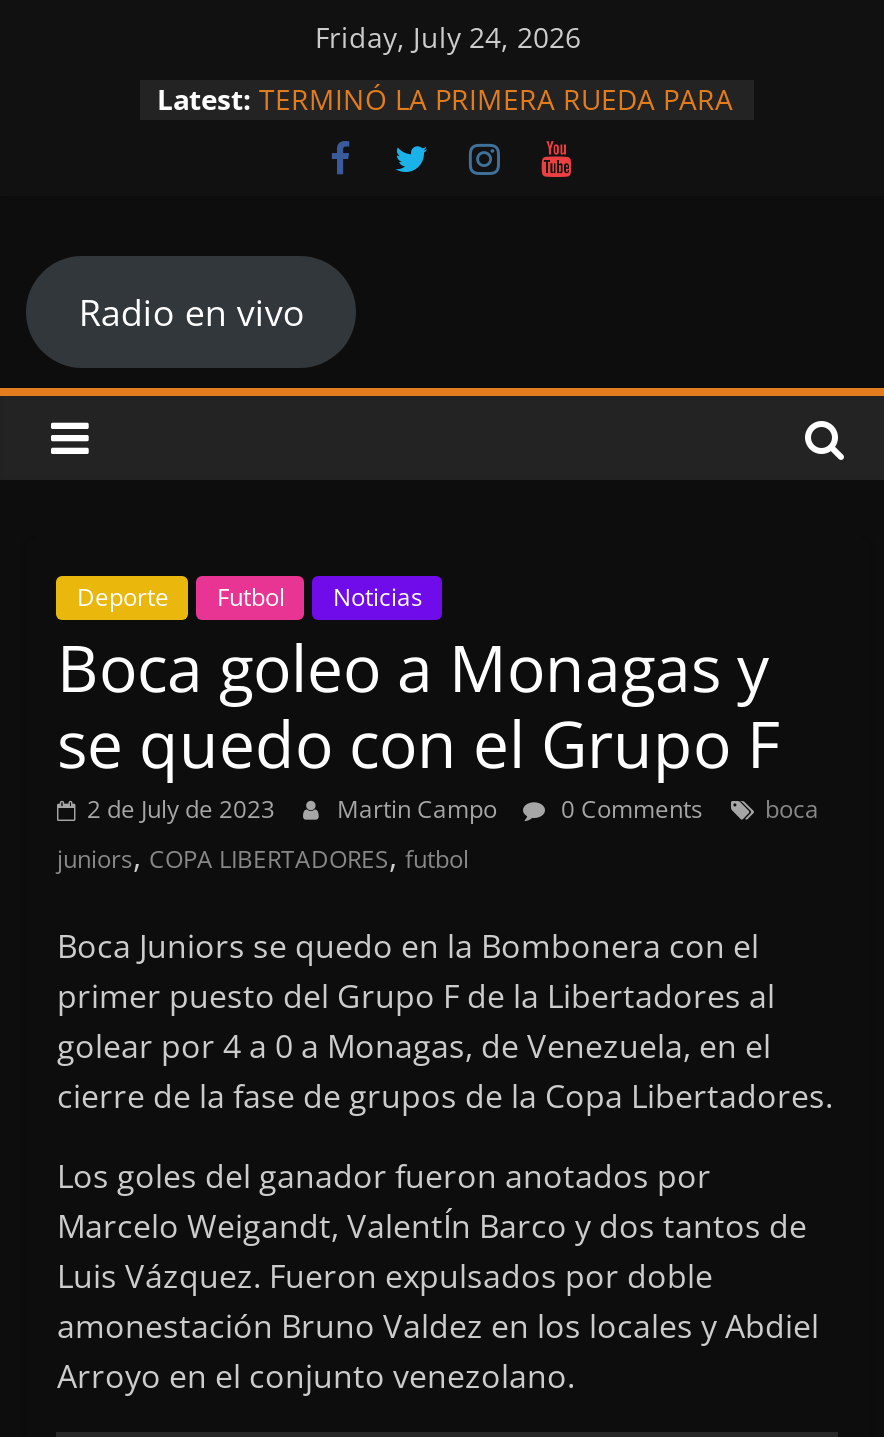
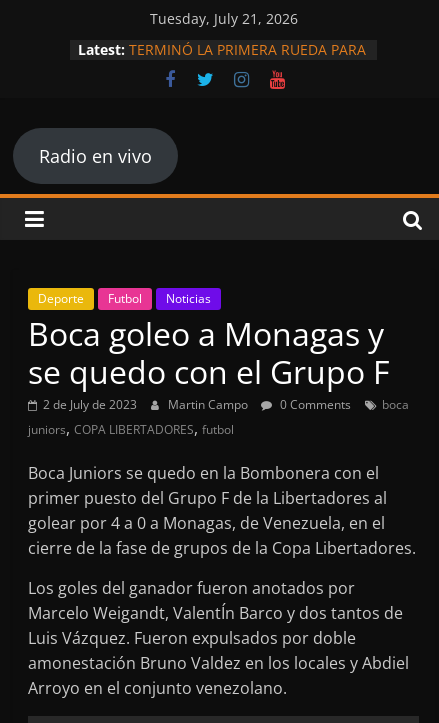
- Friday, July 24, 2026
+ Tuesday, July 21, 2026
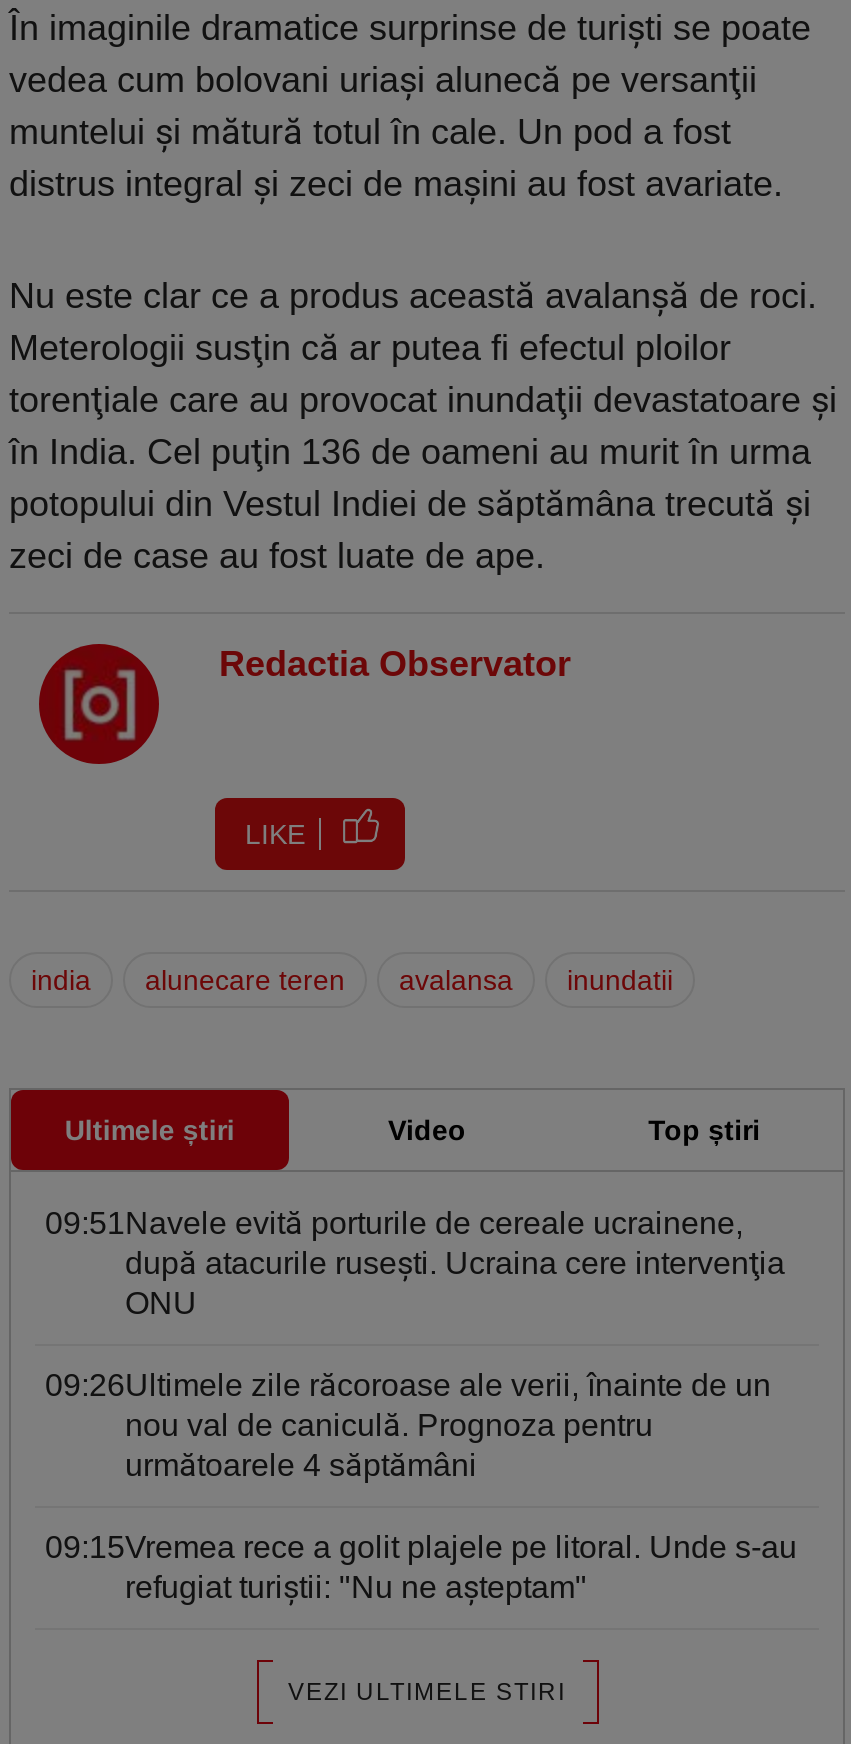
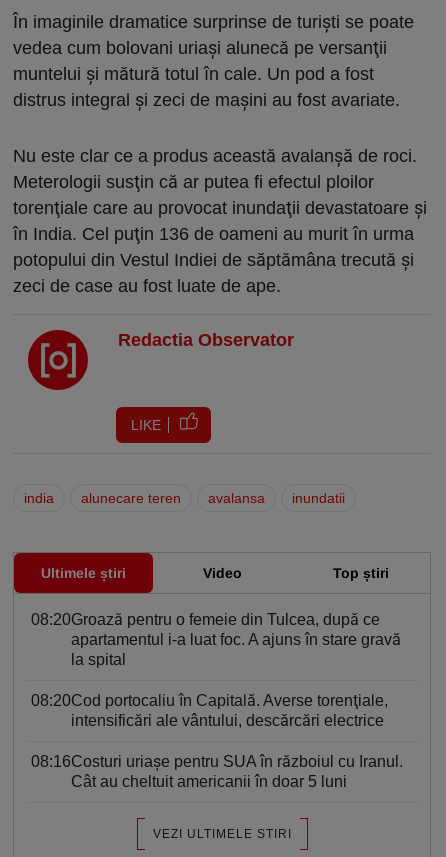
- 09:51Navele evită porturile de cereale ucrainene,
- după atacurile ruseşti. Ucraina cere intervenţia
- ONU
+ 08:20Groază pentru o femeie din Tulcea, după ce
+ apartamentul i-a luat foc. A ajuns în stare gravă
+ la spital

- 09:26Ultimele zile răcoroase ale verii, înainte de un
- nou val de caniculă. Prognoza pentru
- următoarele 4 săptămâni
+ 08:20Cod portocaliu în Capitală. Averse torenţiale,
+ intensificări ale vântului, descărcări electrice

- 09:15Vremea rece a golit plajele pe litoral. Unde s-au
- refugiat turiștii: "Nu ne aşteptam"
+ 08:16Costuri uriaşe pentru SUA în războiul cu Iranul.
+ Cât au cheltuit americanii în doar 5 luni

──────────

Work item.
Using the listing above, tally how many lines include the word "pentru". Write only the number.

Answer box.
3